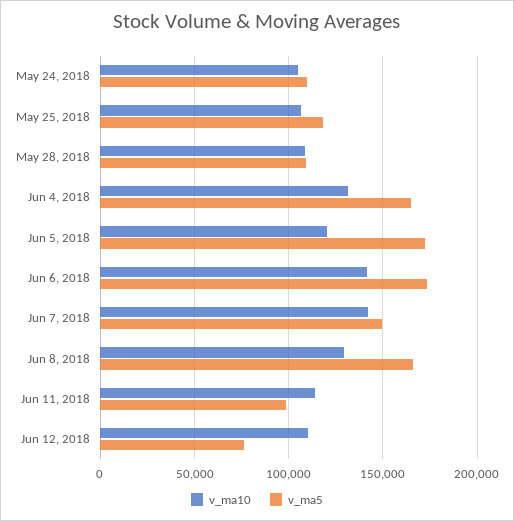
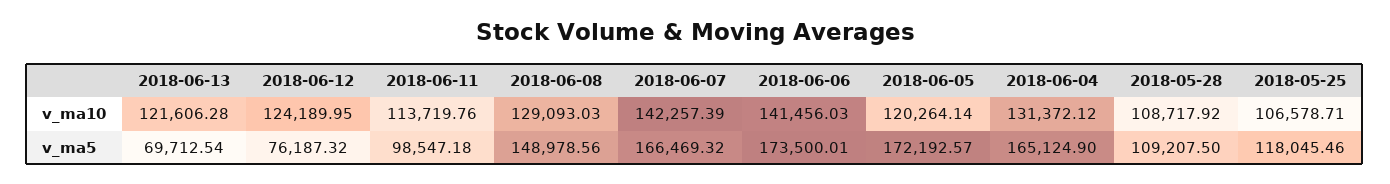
v_ma10, May 24, 2018: 105000 -> none
v_ma5, May 24, 2018: 110000 -> none
v_ma5, Jun 7, 2018: 150000 -> 166469.32
v_ma5, Jun 8, 2018: 165000 -> 148978.56
v_ma10, Jun 12, 2018: 110000 -> 124189.95
v_ma10, 2018-06-13: none -> 121606.28
v_ma5, 2018-06-13: none -> 69712.54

________________________

● **Work task**:
Every line from the one containing "v_ma5, Jun 8, 2018: 165000 -> 148978.56" to the end of the material above must be written out exactly. Nothing else is wanted.

● **Answer box**:
v_ma5, Jun 8, 2018: 165000 -> 148978.56
v_ma10, Jun 12, 2018: 110000 -> 124189.95
v_ma10, 2018-06-13: none -> 121606.28
v_ma5, 2018-06-13: none -> 69712.54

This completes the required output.